▶ [Given information]
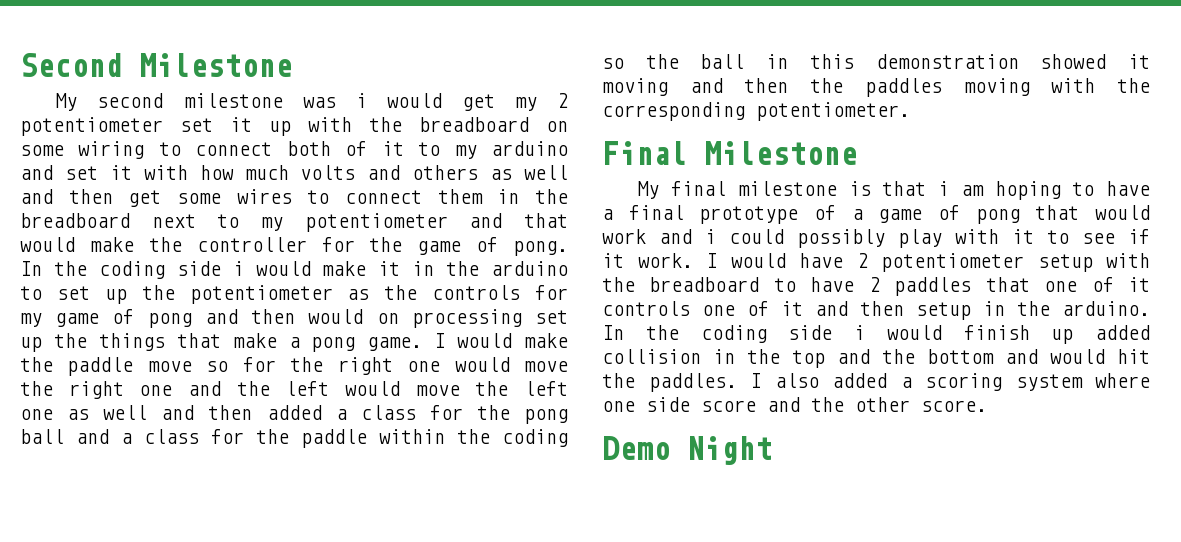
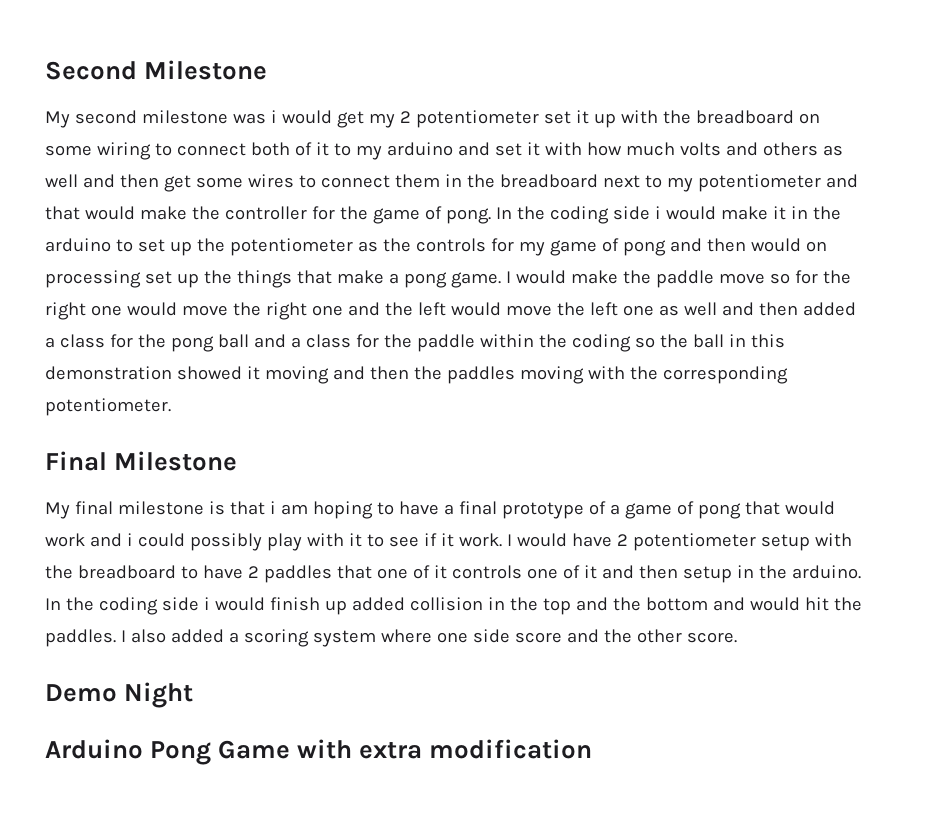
(772, 450) none -> [45,739,593,765] // Arduino Pong Game with extra modification

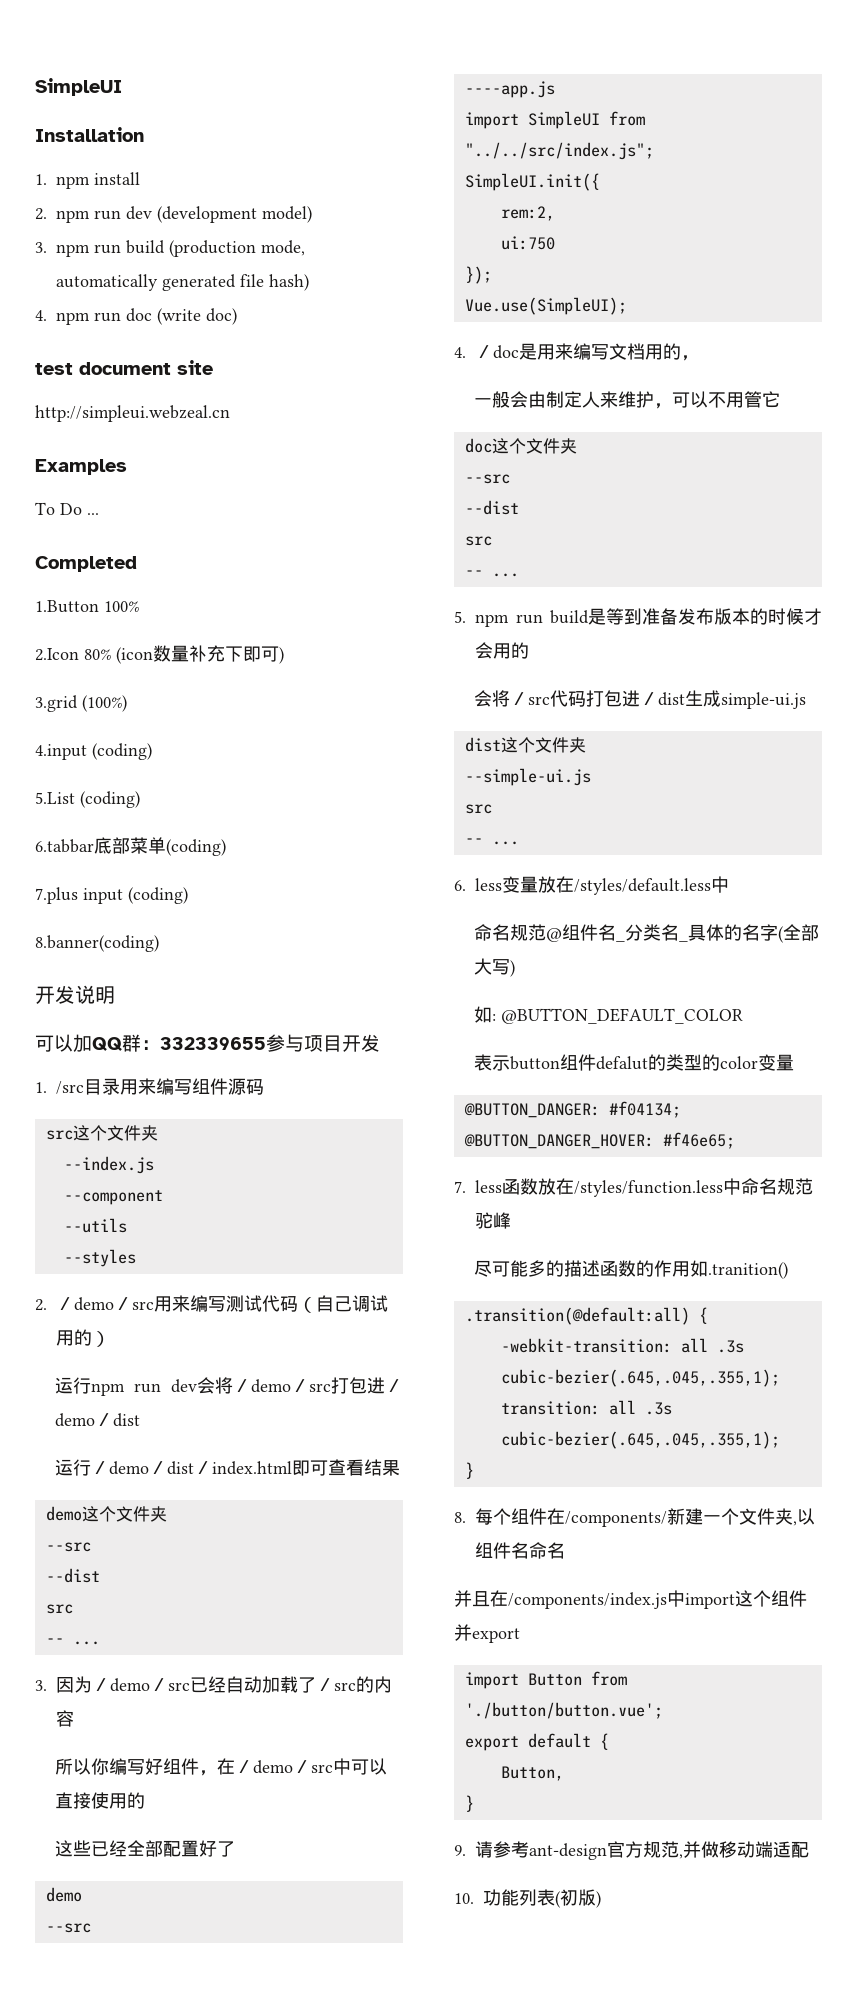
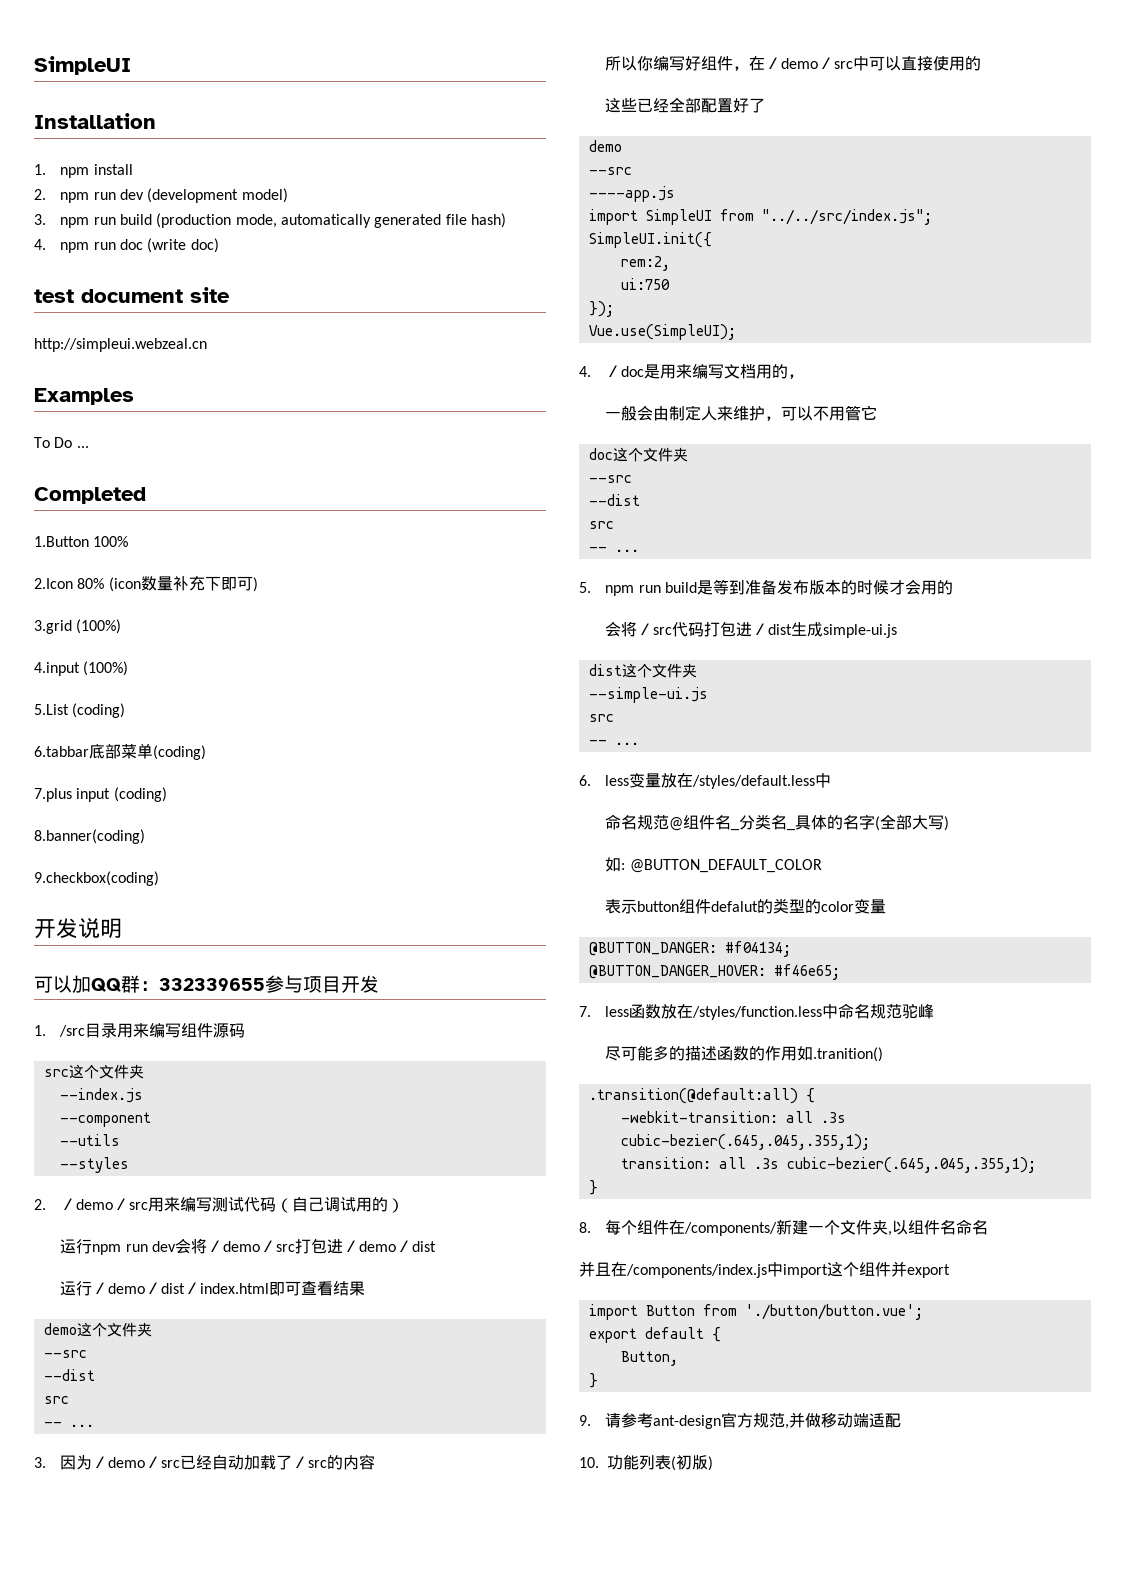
[92,743,152,760] (coding) -> [83,661,129,676] (100%)
(159, 943) none -> [34,871,159,886] // 9.checkbox(coding)

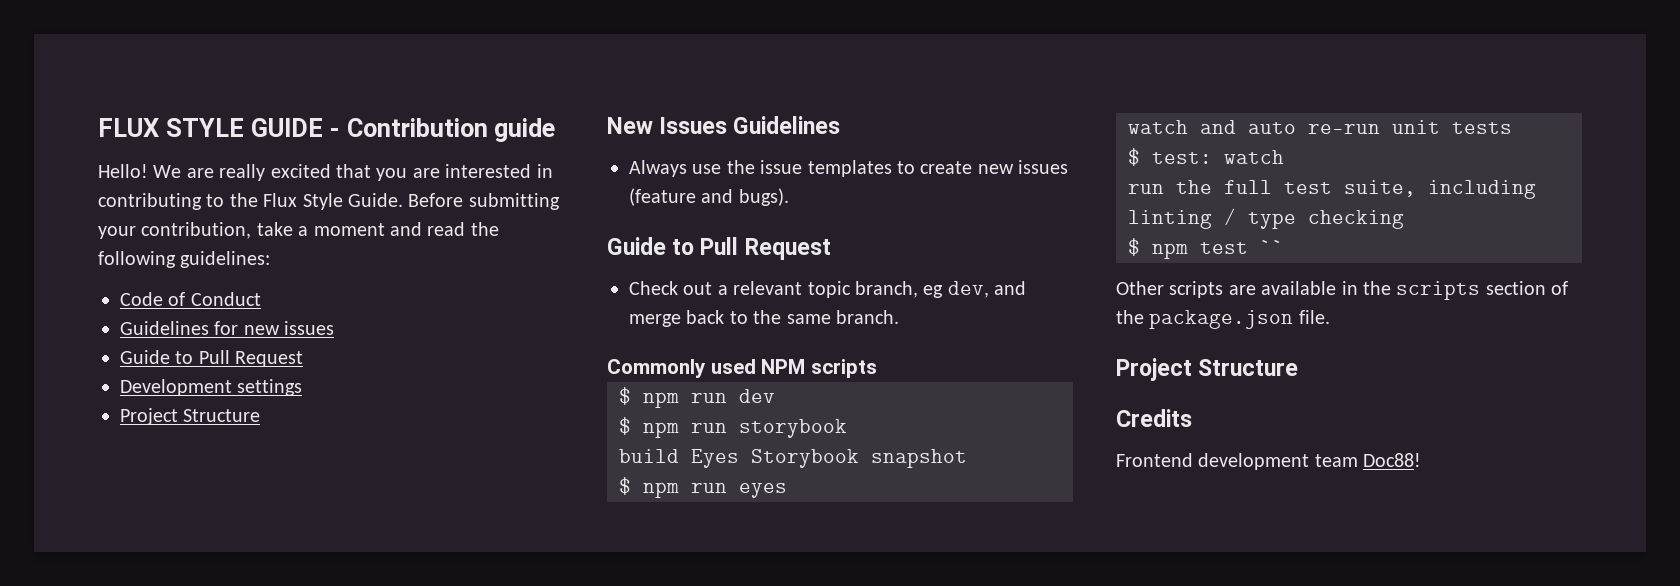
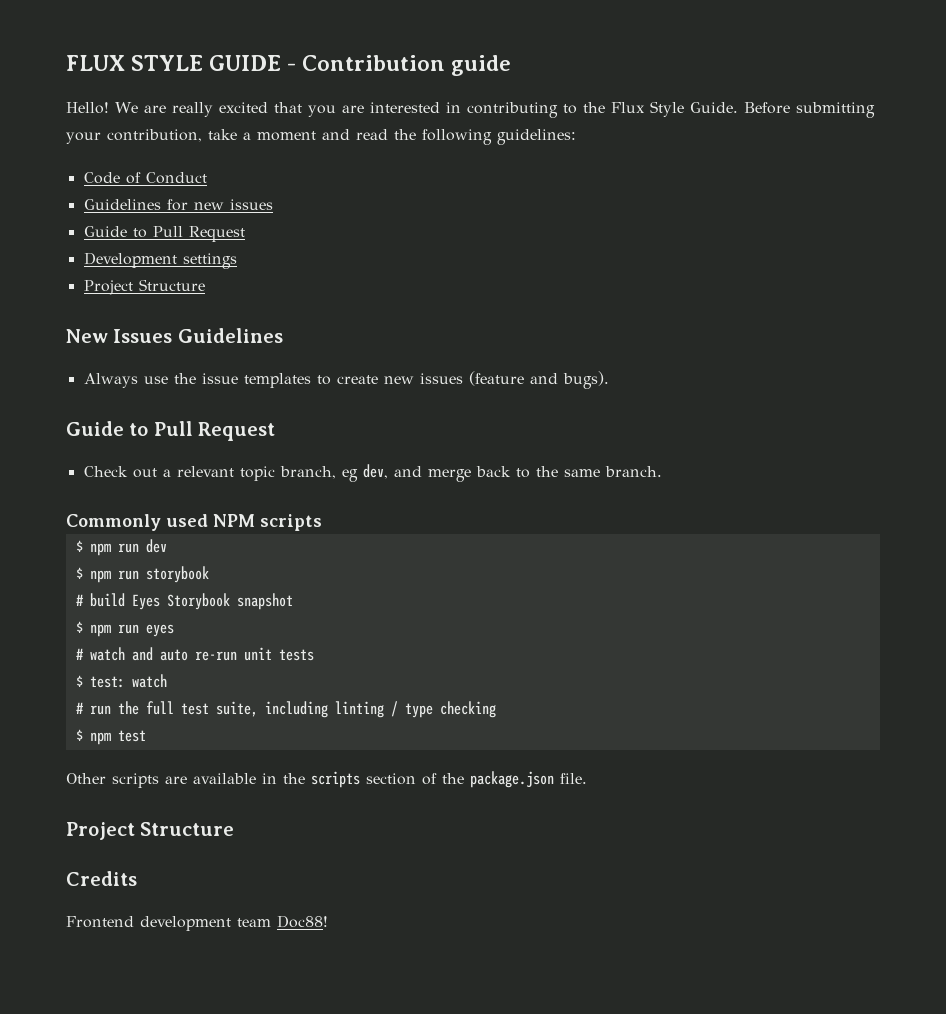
(847, 428) none -> [75,594,84,606] #
(787, 490) none -> [75,648,84,660] #
(1284, 157) none -> [75,702,84,714] #
[1260,240,1284,254] `` -> (146, 736) none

▶ [Problem statement]
Within the listing above, filter for lines holding the string "coding" and copy each one.

▶ [Exercise solution]
[92,743,152,760] (coding) -> [83,661,129,676] (100%)
(159, 943) none -> [34,871,159,886] // 9.checkbox(coding)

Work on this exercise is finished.